When he first came to public attention in the late 1980’s, Arthur Mafokate (born in Pimville, Soweto) was not a singer, but a dancer who’d won the Dance Categories at a number of different competitions including the Shell Road to Fame Talent Search and the Town Talk Pantsula Dance Competition in South Africa. As an accomplished dancer, he became a backing dancer for top artists such as Brenda Fassie, Son of Monwa & Son Fame and Johnny Makholi. Through dancing he was able to be closer to his dream of being a musician as it allowed him to get a feel of the atmosphere on stage and to work with established musicians.

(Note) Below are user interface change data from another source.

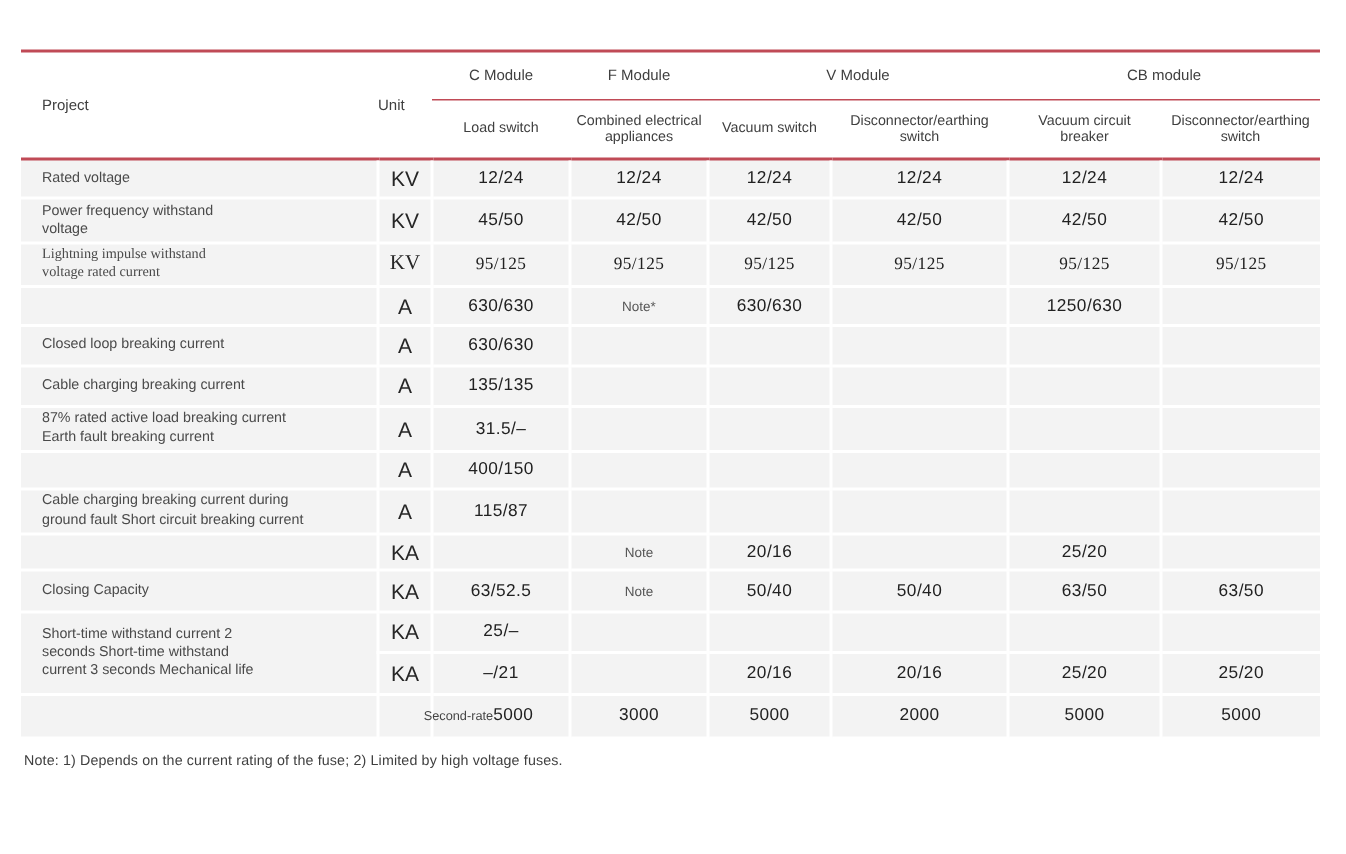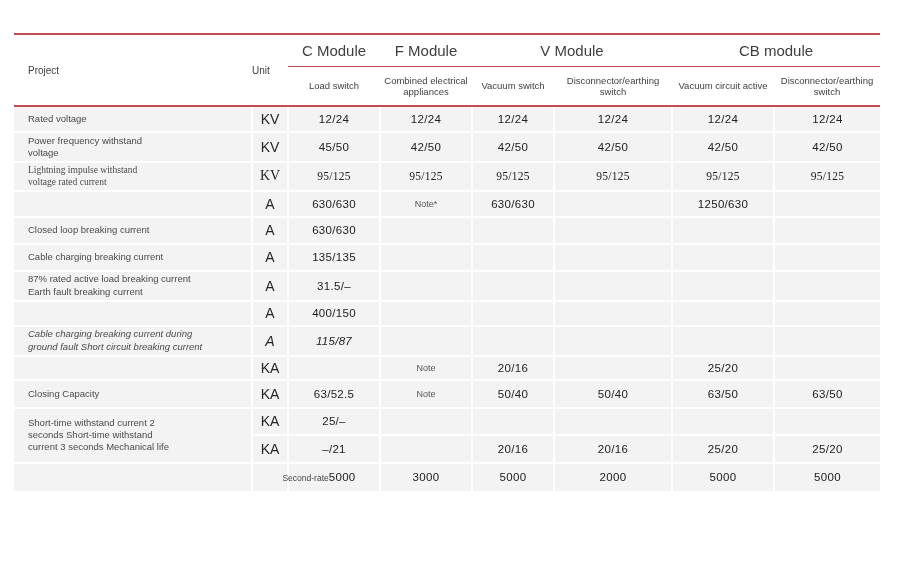"C Module" th.group { font-size: 15px -> 10px }
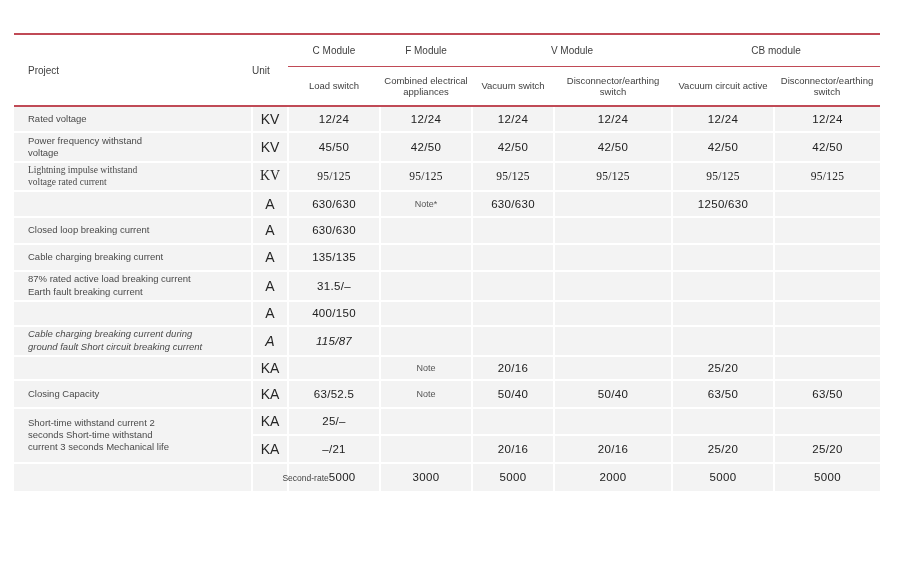"Vacuum circuit active" th.sub { text: active -> breaker }
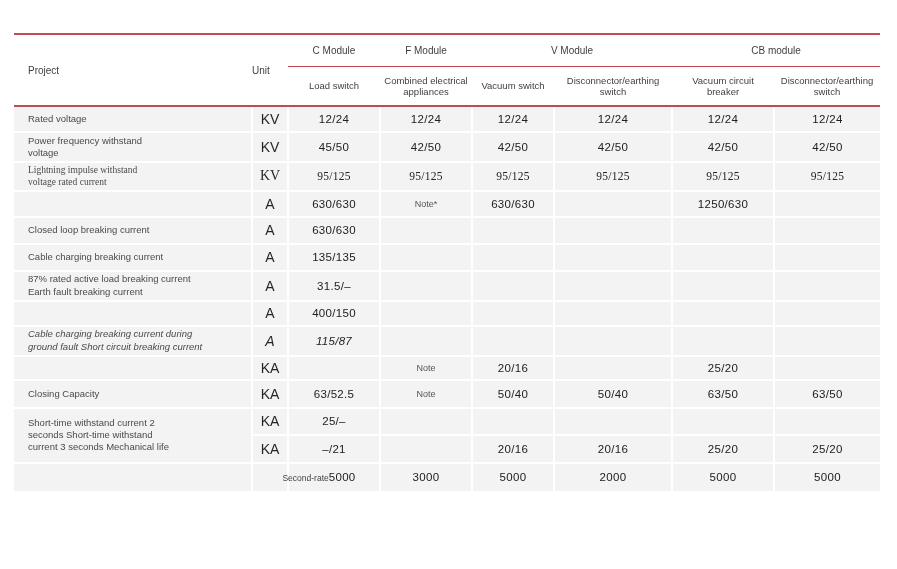"Cable charging breaking current during" tr { font-style: italic -> none }
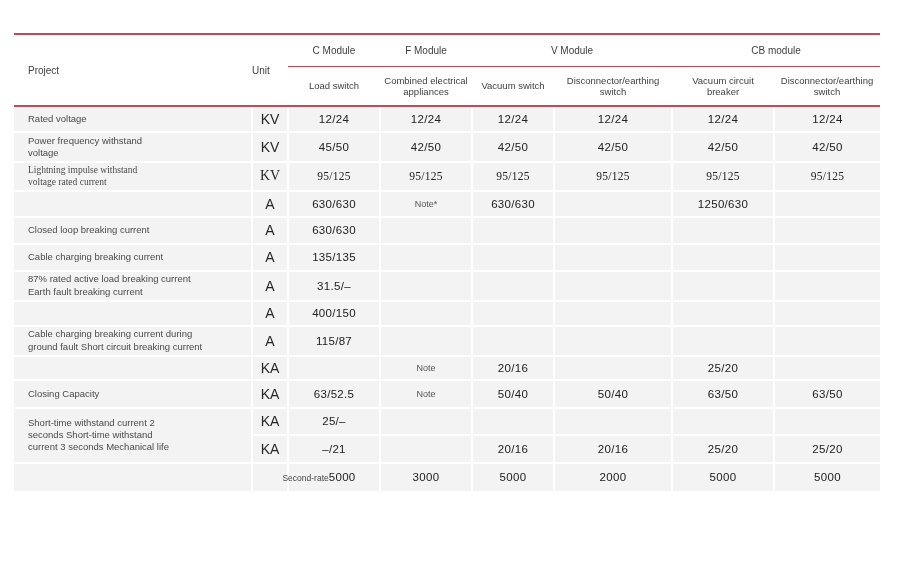"Note: 1) Depends on the" p.footnote { html: none -> <p>Note: 1) Depends on the current rating of the fuse; 2) Limited by high voltage fuses.</p> }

As a musician, singer, producer, songwriter and television personality, (also Vuvuzela) he later became known as ‘King of Kwaito’ – pioneer of Kwaito music in South Africa. Arthur Mafokate released the album ‘Kaffir’, in 1995, which showed


Arthur as an artist unafraid to court controversy or state his strong opinions. The lyrics of the title song ‘Kaffir’ reflect the new freedoms that emerged after the political changes of 1994, including the implementation of a new constitution and democratic election system. The King of Kwaito released the albums ‘Die Poppe Sal Dans’ (1996) and ‘Oyi Oyi’ (1997), and Yiyo (1998) containing a featuring track from Farewell, all albums containing hits. As founder of the record label ‘999 Music’, Mafokate has created a platform for numerous Kwaito artists producing albums for Supasta, Bambezela, Ishamel, Mshosa, Doom Sugar, Tall & Slender, Papa Jeff, Pinky Pinky, Aba Shante, New School and many others.